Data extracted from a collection
────────

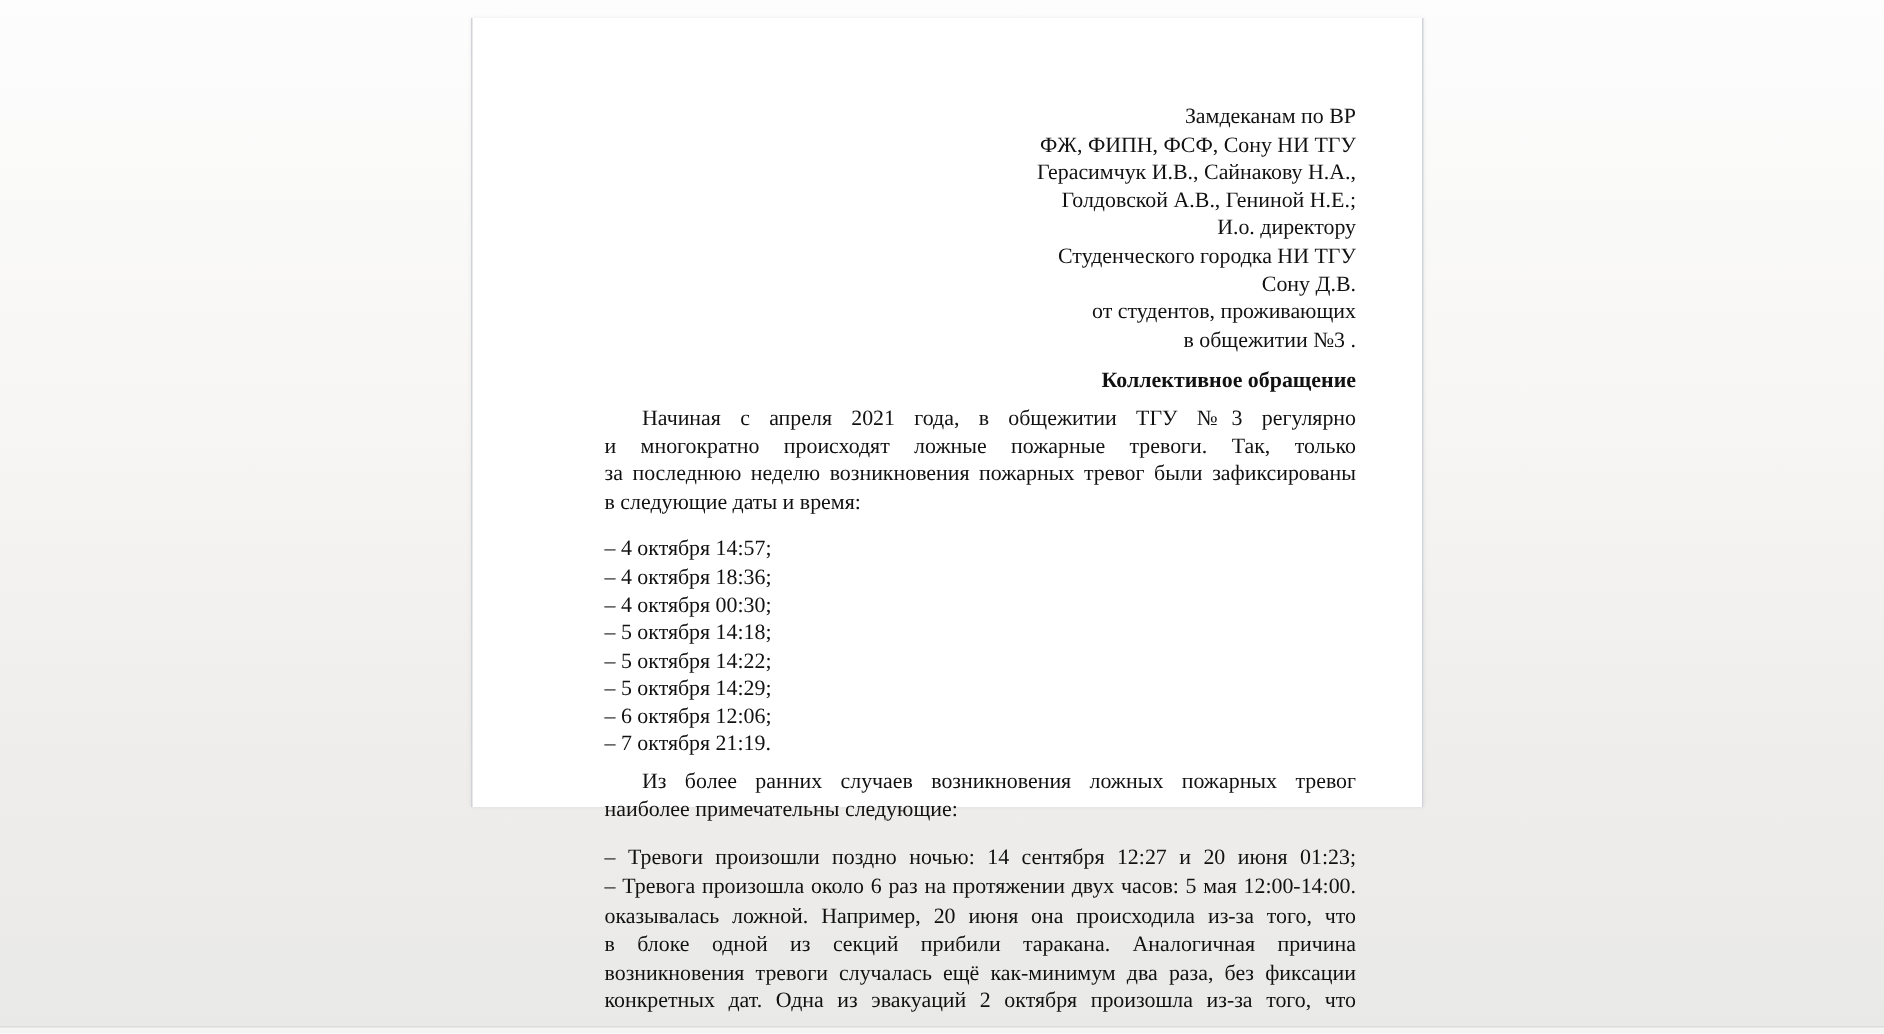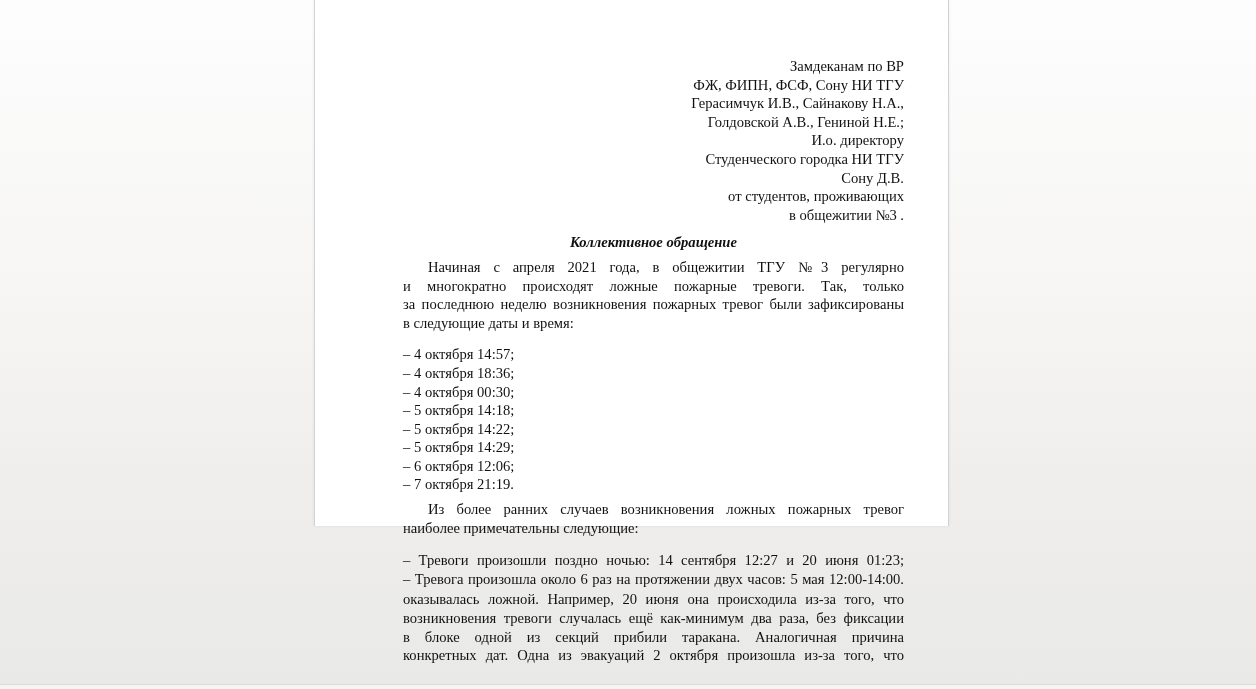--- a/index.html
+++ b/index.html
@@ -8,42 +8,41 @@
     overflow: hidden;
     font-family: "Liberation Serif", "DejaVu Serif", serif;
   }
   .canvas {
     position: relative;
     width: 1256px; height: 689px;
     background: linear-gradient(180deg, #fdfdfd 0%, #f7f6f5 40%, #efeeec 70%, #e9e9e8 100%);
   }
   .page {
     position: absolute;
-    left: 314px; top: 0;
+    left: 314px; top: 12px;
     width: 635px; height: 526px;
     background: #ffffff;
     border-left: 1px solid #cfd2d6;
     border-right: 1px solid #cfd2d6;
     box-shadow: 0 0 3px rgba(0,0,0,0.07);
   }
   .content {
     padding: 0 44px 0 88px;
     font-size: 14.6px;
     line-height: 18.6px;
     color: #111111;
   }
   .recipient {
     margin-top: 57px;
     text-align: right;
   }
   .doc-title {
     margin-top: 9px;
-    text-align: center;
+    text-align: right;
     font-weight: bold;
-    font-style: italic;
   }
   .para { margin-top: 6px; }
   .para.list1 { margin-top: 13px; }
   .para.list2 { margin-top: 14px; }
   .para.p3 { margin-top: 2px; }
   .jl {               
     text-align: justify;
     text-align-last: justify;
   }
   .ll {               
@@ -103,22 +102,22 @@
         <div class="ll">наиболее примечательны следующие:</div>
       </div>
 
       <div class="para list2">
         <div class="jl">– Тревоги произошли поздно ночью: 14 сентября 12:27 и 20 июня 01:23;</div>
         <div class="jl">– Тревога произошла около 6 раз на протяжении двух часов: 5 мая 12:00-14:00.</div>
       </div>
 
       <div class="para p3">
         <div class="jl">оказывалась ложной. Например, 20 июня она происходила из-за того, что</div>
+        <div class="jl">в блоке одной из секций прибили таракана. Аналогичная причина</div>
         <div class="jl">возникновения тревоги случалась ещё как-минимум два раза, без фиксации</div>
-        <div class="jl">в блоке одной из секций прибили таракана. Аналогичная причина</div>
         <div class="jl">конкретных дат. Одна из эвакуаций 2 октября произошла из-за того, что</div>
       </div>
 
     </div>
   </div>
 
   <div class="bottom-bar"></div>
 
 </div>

────────

The records above are to be copied exactly, without their pictures.

(OUTPUT BELOW)
--- a/index.html
+++ b/index.html
@@ -8,42 +8,41 @@
     overflow: hidden;
     font-family: "Liberation Serif", "DejaVu Serif", serif;
   }
   .canvas {
     position: relative;
     width: 1256px; height: 689px;
     background: linear-gradient(180deg, #fdfdfd 0%, #f7f6f5 40%, #efeeec 70%, #e9e9e8 100%);
   }
   .page {
     position: absolute;
-    left: 314px; top: 0;
+    left: 314px; top: 12px;
     width: 635px; height: 526px;
     background: #ffffff;
     border-left: 1px solid #cfd2d6;
     border-right: 1px solid #cfd2d6;
     box-shadow: 0 0 3px rgba(0,0,0,0.07);
   }
   .content {
     padding: 0 44px 0 88px;
     font-size: 14.6px;
     line-height: 18.6px;
     color: #111111;
   }
   .recipient {
     margin-top: 57px;
     text-align: right;
   }
   .doc-title {
     margin-top: 9px;
-    text-align: center;
+    text-align: right;
     font-weight: bold;
-    font-style: italic;
   }
   .para { margin-top: 6px; }
   .para.list1 { margin-top: 13px; }
   .para.list2 { margin-top: 14px; }
   .para.p3 { margin-top: 2px; }
   .jl {               
     text-align: justify;
     text-align-last: justify;
   }
   .ll {               
@@ -103,22 +102,22 @@
         <div class="ll">наиболее примечательны следующие:</div>
       </div>
 
       <div class="para list2">
         <div class="jl">– Тревоги произошли поздно ночью: 14 сентября 12:27 и 20 июня 01:23;</div>
         <div class="jl">– Тревога произошла около 6 раз на протяжении двух часов: 5 мая 12:00-14:00.</div>
       </div>
 
       <div class="para p3">
         <div class="jl">оказывалась ложной. Например, 20 июня она происходила из-за того, что</div>
+        <div class="jl">в блоке одной из секций прибили таракана. Аналогичная причина</div>
         <div class="jl">возникновения тревоги случалась ещё как-минимум два раза, без фиксации</div>
-        <div class="jl">в блоке одной из секций прибили таракана. Аналогичная причина</div>
         <div class="jl">конкретных дат. Одна из эвакуаций 2 октября произошла из-за того, что</div>
       </div>
 
     </div>
   </div>
 
   <div class="bottom-bar"></div>
 
 </div>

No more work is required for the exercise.